Yamamoto also called on pro-government forces "to take immediate measures to mitigate the rising death toll and suffering caused by airstrikes and search operations." Such tactics drove an overall increase in civilian casualties (deaths and injuries) from those forces, according to the report.
"In Afghanistan, massive airstrikes, drone operations, and brutal night raids are killing more civilians in these days than any insurgent group does," Emran Feroz, a Austro-Afghan independent journalist and founder of Drone Memorial, tweeted Wednesday, citing the report. "This is not a surprise for those who are researching for years."
The UNAMA report details the "increased harm to civilians from aerial and search operations" this year.
Pro-government forces carried out 43 aerial operations in the first quarter of 2019 that resulted in 228 civilian casualties (145 deaths, 83 injured), with international military forces responsible for 39 of these operations resulting in 219 civilian casualties (140 deaths, 79 injured). Women and children comprised half of the civilian casualties from all aerial operations...
Pro-government forces caused 102 civilian casualties (72 deaths and 30 injured) across 32 search operations, which is an 85 percent increase in civilian casualties as compared to the first quarter of 2018. The majority--80 percent--of the search operations resulting in civilian casualties were attributed to either the National Directorate of Security Special Forces or the Khost Protection Force, both of which are supported by international military forces. UNAMA reiterates its concern that these forces appear to act with impunity, outside of the governmental chain of command.
The report reiterates UNAMA's demands for greater transparency and accountability for search operations and for the Afghan government "to either disband the Khost Protection Force or formally incorporate members into its armed forces."
In response to the report, U.S. forces spokesman in Afghanistan Colonel Dave Butler toldAl Jazeera: "We reserve the right of self defense of our forces as well as the Afghan Security Forces. The best way to end the suffering of non-combatants is to end the fighting through an agreed-upon reduction in violence on all sides."

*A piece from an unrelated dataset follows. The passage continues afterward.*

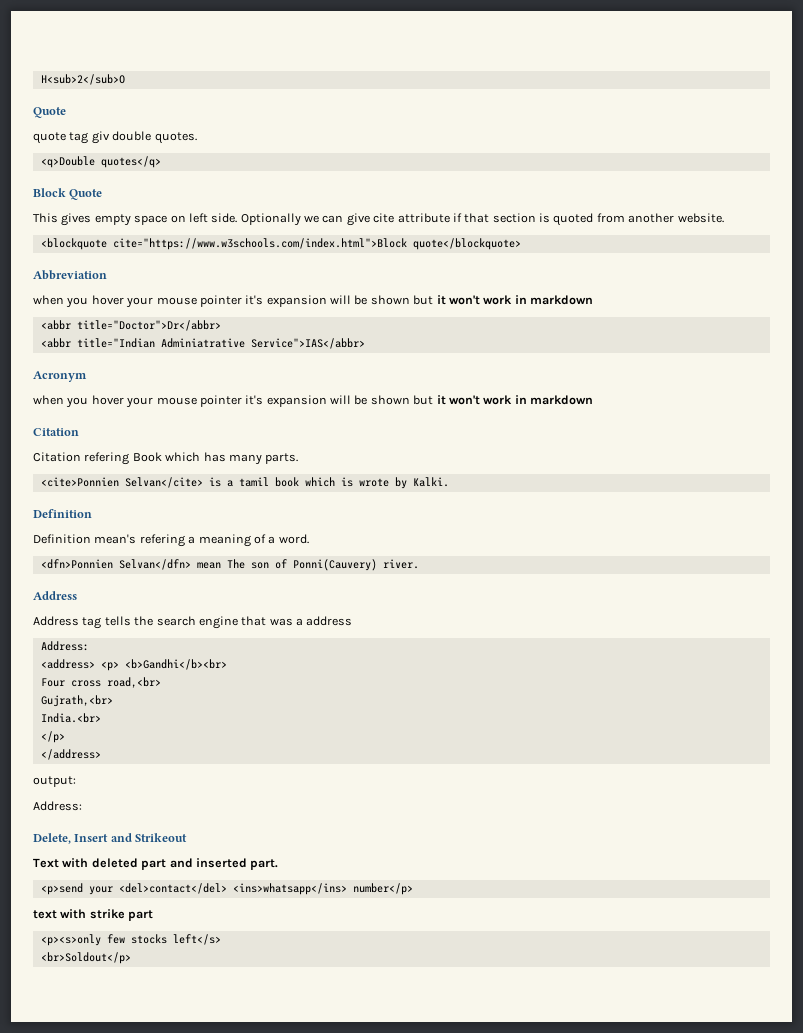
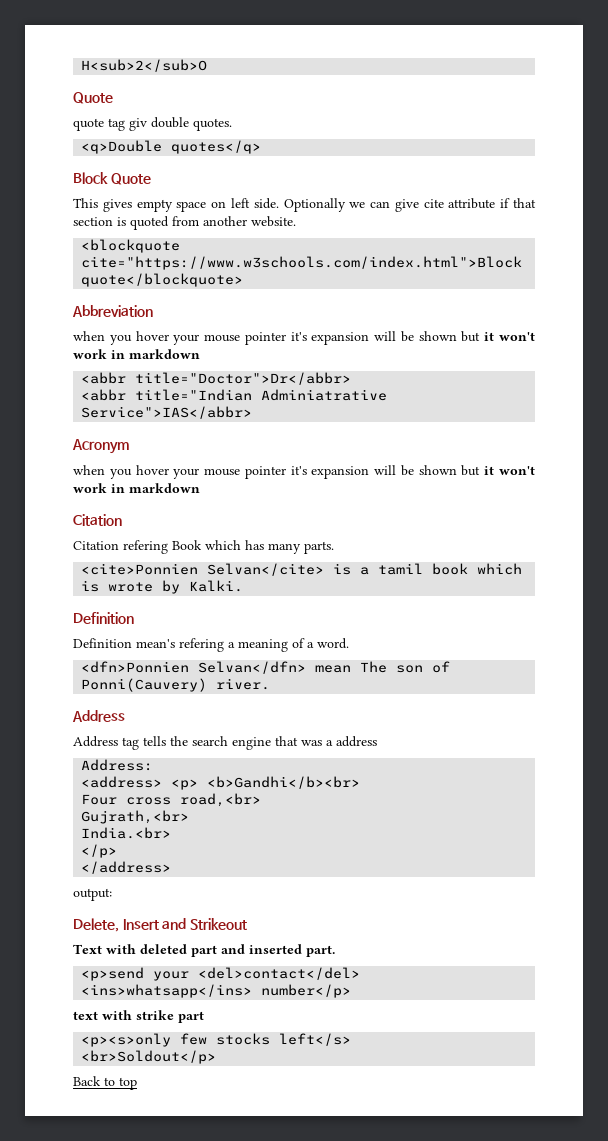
[33,801,82,811] // Address: -> (112, 894) none
(131, 958) none -> [73,1076,137,1090] // Back to top

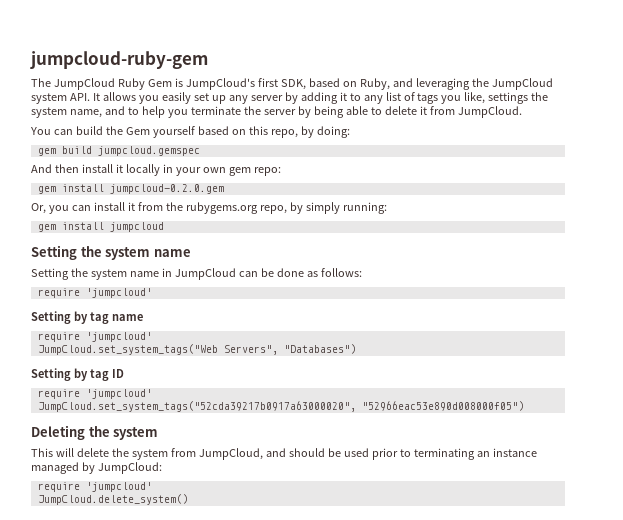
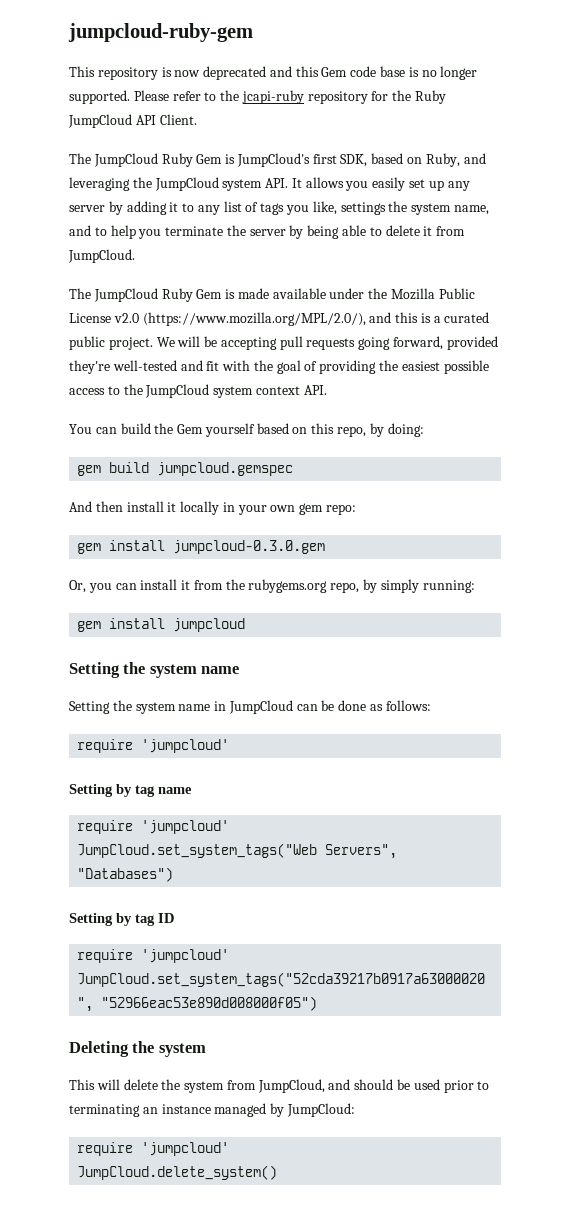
(208, 60) none -> [69,66,478,80] [69,90,447,104] [68,114,197,128] // This repository is now deprecated and this Gem code base is no longer supported. Please refer to the jcapi-ruby repository for the Ruby JumpCloud API Client.
(522, 112) none -> [69,288,475,302] [69,312,490,326] [69,336,498,350] [69,360,489,374] [69,384,327,398] // The JumpCloud Ruby Gem is made available under the Mozilla Public License v2.0 (https://www.mozilla.org/MPL/2.0/), and this is a curated public project. We will be accepting pull requests going forward, provided they're well-tested and fit with the goal of providing the easiest possible access to the JumpCloud system context API.
[109,184,224,194] jumpcloud-0.2.0.gem -> [173,540,326,554] jumpcloud-0.3.0.gem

"It's not just my family, there are dozens of families just like mine who have been lost in bombings. The people have no power... We are the ones who are dying."
--Masih Rahman, Afghan civilian
Both Afghan President Ashraf Ghani and the Taliban, which controls nearly half the country, recently have urged their respective fighters to take care to avoid civilian casualties, The Associated Pressreported Wednesday.
After reaching a record high last year, Afghan civilian casualties declined overall in the first quarter of 2019, which the report notes was possibly influenced by harsh winter conditions in the country. The report says "it is unclear whether the decrease in civilian casualties was influenced by any measures taken by parties to the conflict to better protect civilians, or by the ongoing talks between parties to the conflict."
In recent months, the Taliban has engaged in talks with United States but refused to negotiate directly with Ghani's government. But as long the war continues, civilians remain at risk.
In September, Masih Rahman's family of 12--his wife, four daughters, three sons and four nephews--were killed when a bomb flattened their home in the Taliban-controlled Mullah Hafiz village in central Maidan Wardak province.
"It's not just my family, there are dozens of families just like mine who have been lost in bombings," Rahman told The Associated Press this week. "The people have no power... We are the ones who are dying."
Rahman, who was working in Iran at the time of the airstrike, blamed both pro-government forces and the Taliban, saying a Taliban-run prison was located just 400 meters (yards) from his home.
He has since sought redress from the U.N. and has also taken his case to Afghanistan's Independent Human Rights Commission, which put out its own report on civilian casualties on Tuesday.
The commission found that from March 2018 to March 2019, more than 11,000 Afghan civilians were killed or injured, and over the past decade, the conflict has killed at least 75,316 civilians.